Your answer should consist only of the lines below from the one with "- [PR 5.6.6-001]" through the one with "UE accessing a Shared NG-RAN", copied exactly.

(DATA PROVIDED)

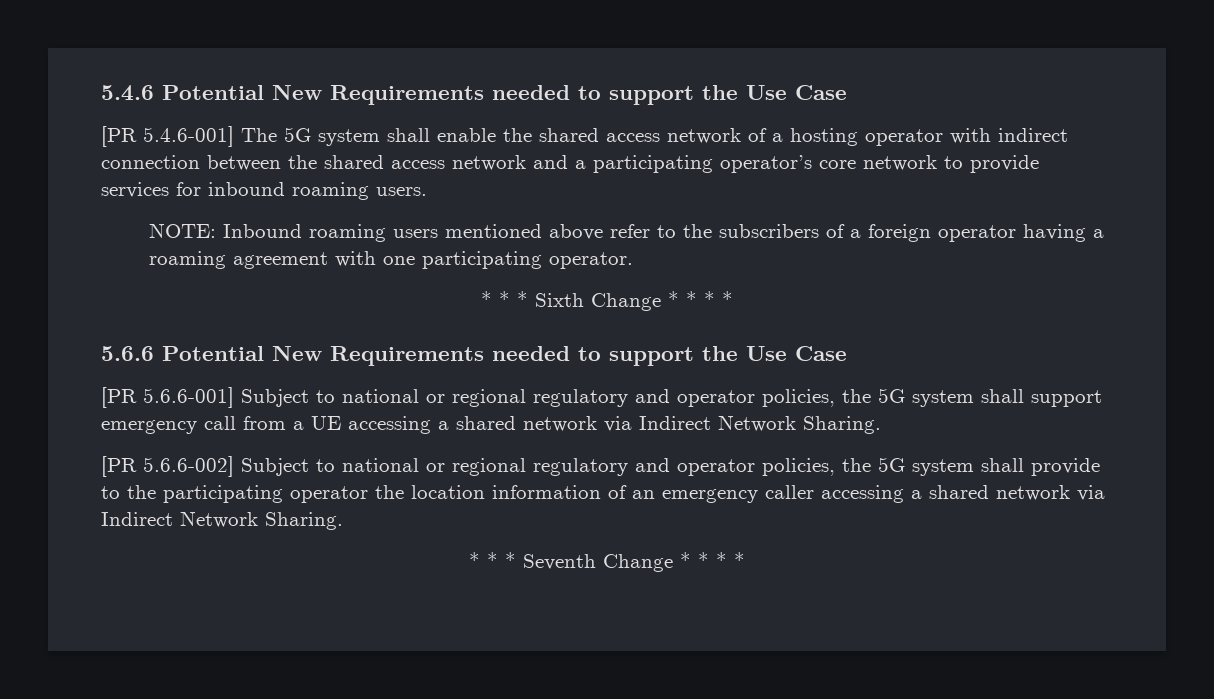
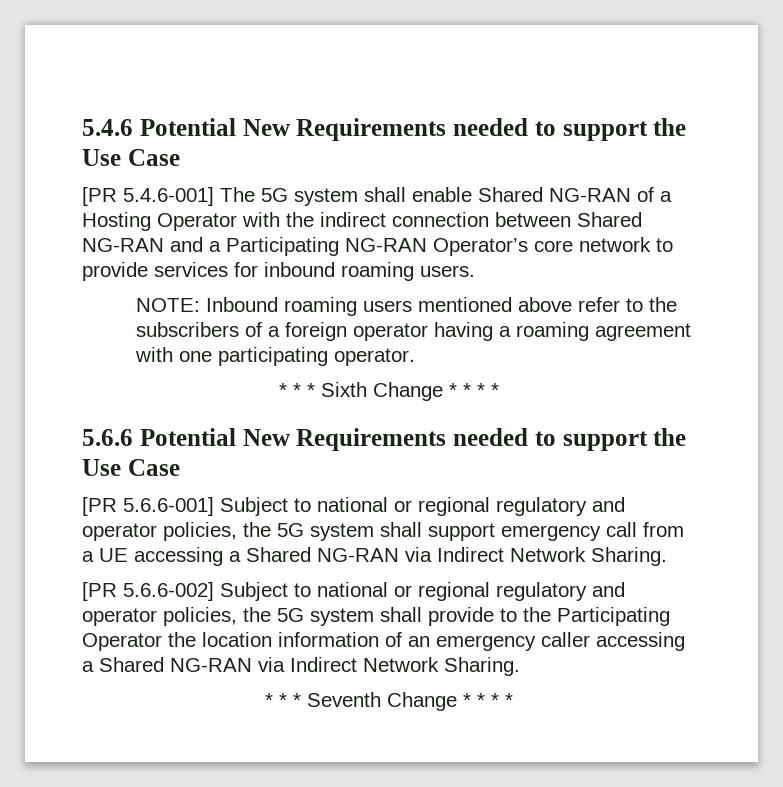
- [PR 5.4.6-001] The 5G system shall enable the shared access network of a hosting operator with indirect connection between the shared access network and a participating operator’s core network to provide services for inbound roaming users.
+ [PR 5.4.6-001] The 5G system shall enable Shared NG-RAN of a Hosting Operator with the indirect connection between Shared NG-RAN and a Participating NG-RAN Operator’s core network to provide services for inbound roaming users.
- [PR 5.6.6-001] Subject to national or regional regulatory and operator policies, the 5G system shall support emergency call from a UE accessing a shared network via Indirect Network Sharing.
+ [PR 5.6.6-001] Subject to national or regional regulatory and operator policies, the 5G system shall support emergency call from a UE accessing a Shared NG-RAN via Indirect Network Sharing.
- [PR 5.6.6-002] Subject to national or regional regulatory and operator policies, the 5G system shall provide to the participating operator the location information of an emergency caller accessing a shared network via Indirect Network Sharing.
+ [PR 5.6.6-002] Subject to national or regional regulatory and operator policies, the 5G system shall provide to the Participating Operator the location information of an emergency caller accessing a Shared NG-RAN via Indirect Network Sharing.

(End DATA PROVIDED)
(DATA PROVIDED)

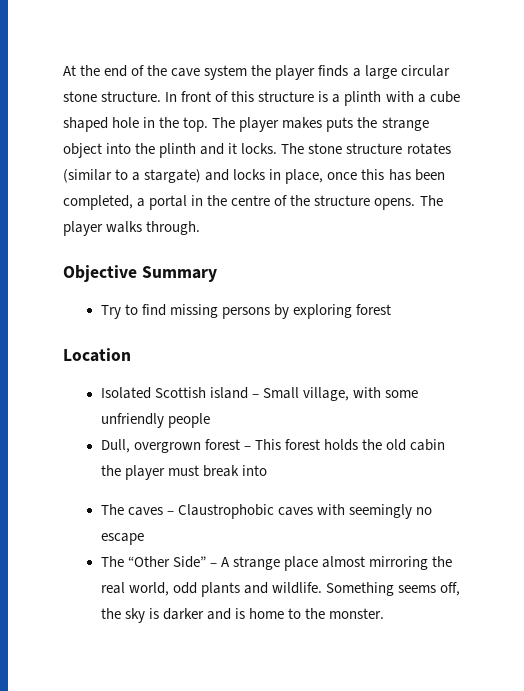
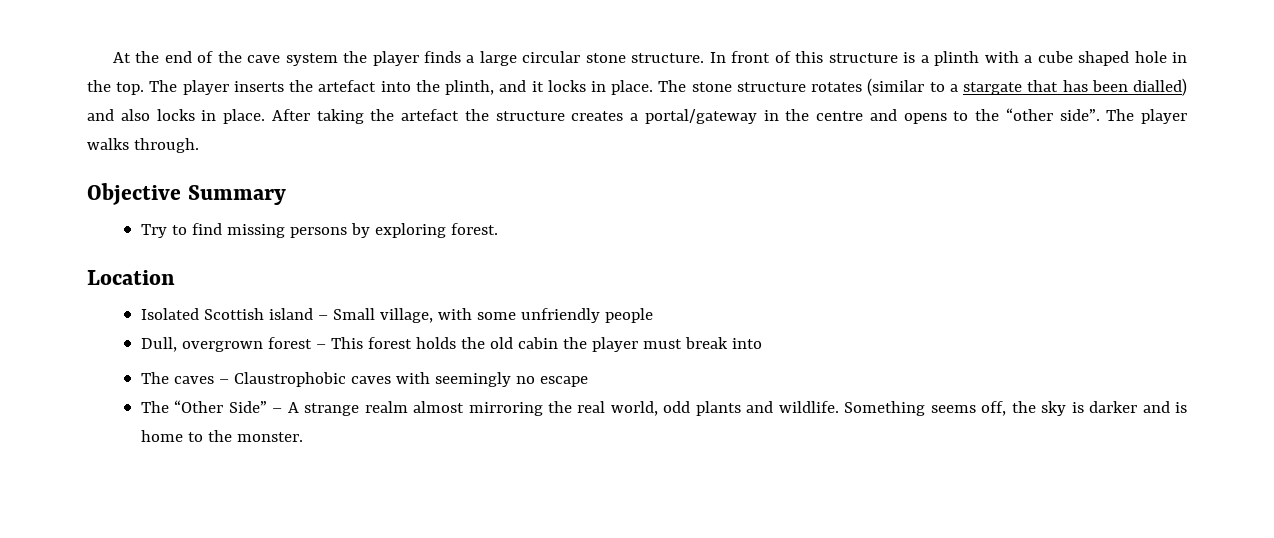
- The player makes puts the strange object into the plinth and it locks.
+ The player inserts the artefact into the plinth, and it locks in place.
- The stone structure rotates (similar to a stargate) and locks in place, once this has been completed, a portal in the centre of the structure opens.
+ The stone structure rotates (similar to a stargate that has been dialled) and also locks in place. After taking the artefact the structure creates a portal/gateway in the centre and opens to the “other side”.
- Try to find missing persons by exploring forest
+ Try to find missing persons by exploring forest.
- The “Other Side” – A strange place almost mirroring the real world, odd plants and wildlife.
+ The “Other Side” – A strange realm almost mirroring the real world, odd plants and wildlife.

(End DATA PROVIDED)

(OUTPUT OF THE TASK):
- [PR 5.6.6-001] Subject to national or regional regulatory and operator policies, the 5G system shall support emergency call from a UE accessing a shared network via Indirect Network Sharing.
+ [PR 5.6.6-001] Subject to national or regional regulatory and operator policies, the 5G system shall support emergency call from a UE accessing a Shared NG-RAN via Indirect Network Sharing.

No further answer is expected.